We are beginning to see textiles targeted for reduction. In the US, Massachusetts recently banned textiles from landfill disposal. But as with all bans, the question becomes, “So now what….?” Do we yet have the facilities or processes in place to recycle the type and quantity of material that is not suitable for reuse through existing systems? That remains to be seen and will be a question that we must help answer in the coming years.

Fighting for the Right to Repair

Repair is an essential component of the first two Rs – reduce and reuse. However, many manufacturers would like to keep you from repairing the products you purchased. Planned obsolescence as a business strategy doesn’t work too well when your past buyers are extending the life of your products “unnaturally” – which is to say by repairing them.

However, from farmers who want to repair their tractors to do-it-yourselfers who  want to fix a broken cell phone screen, there is a movement for a “right to repair.” Many argue that without this ability, we are merely “renting” items that we thought were rightly ours.

Continue to watch for legislation and evolving corporate stances. Those corporate sustainability plans may eventually create a tipping point in favor of the right to repair.

Finding the Right Staff & Keeping Them Safe

We need people! Many in the solid waste industry have open jobs and difficulty filling them. We are competing with trucking and the construction industry for drivers, we are competing with Amazon and distribution facilities for laborers, and we are competing with all sorts of businesses for white-collar workers. And sometimes, the perception of our field – the “ugh, trash” response – and our pay structures, put us at a competitive disadvantage.
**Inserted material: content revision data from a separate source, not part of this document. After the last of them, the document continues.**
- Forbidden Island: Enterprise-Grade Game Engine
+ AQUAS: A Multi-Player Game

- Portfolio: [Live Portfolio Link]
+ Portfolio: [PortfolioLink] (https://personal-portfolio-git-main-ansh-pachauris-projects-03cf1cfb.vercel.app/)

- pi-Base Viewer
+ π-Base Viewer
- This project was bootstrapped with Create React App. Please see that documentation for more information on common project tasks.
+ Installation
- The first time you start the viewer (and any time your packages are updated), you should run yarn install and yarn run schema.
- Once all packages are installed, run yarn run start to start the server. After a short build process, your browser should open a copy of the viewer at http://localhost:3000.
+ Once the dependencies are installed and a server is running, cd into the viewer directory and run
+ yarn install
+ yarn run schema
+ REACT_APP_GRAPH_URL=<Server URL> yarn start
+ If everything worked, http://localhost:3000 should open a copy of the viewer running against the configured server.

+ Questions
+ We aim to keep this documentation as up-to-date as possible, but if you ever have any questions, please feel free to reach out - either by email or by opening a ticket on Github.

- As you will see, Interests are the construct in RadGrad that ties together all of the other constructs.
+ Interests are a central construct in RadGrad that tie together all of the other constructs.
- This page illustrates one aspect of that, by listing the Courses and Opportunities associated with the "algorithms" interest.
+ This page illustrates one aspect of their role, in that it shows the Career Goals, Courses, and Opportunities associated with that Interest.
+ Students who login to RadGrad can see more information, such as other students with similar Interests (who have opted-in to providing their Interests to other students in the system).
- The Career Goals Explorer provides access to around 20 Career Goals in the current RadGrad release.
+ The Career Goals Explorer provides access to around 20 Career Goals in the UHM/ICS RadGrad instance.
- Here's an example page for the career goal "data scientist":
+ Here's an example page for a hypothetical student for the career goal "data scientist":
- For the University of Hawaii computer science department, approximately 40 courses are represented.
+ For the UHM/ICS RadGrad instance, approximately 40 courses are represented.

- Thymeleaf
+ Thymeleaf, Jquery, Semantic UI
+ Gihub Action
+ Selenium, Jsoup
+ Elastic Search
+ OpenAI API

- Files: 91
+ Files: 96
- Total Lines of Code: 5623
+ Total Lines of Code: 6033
But we in this room know a secret – once you get into the solid waste business, you usually don’t leave. Jim Fish, WM CEO, said at WASTECON a few years ago, that if you keep a driver for 6 months, you may well have that driver for life. These are good jobs. They are important jobs. They are meaningful jobs. And many of them keep you close to home and family, able to attend the play or coach the little league team. We all need to be better salespeople for the advantages of our industry – and this is one of the goals of SWANA’s new strategic plan, “Forward Together.”

Another goal in the plan is to get solid waste workers OUT of the top ten for workplace fatalities. We have seen improvement, especially, as I mentioned earlier, in collection, but where machines and people interact in MRFs and WTE facilities, we sadly still lose too many coworkers.

Environmental Justice & Meaningful Participation

Where we site and how we run our facilities will – and should – take into account environmental justice. Many of our facilities are impactful, although not always in the ways our neighbors think. But we can be good neighbors by being as transparent as possible and running all of our facilities using best practices, the kind of practices that you learn at every SWANA conference and webinar.

Successful NIMBYs have traditionally been white and middle to the upper-middle class – in other words, folks who have the time and money to weigh in, be heard, hire attorneys, and fight back. The path of less resistance has often led to poorer communities and communities of color. We had no ill intent, but years of political battles and zoning laws led us where we are.

The meaningful opportunities for everyone affected by our facilities to participate and be included to the greatest extent possible in decision‐making matter. That has always been a best practice, but it is often more difficult to achieve than simply holding an open‐door meeting. Communities will be demanding more participation and higher levels of government will most likely be requiring it of us. I would wager that every single person in this room wants to do right by their entire community. We have found ways to communicate better with more people in the past and we will continue to find new and innovative and meaningful ways to do so.

We can do this!

So, yes, we are facing these and other headwinds, but remember the tailwinds? Remember what we’ve already done? We did that – WE CAN DO THIS!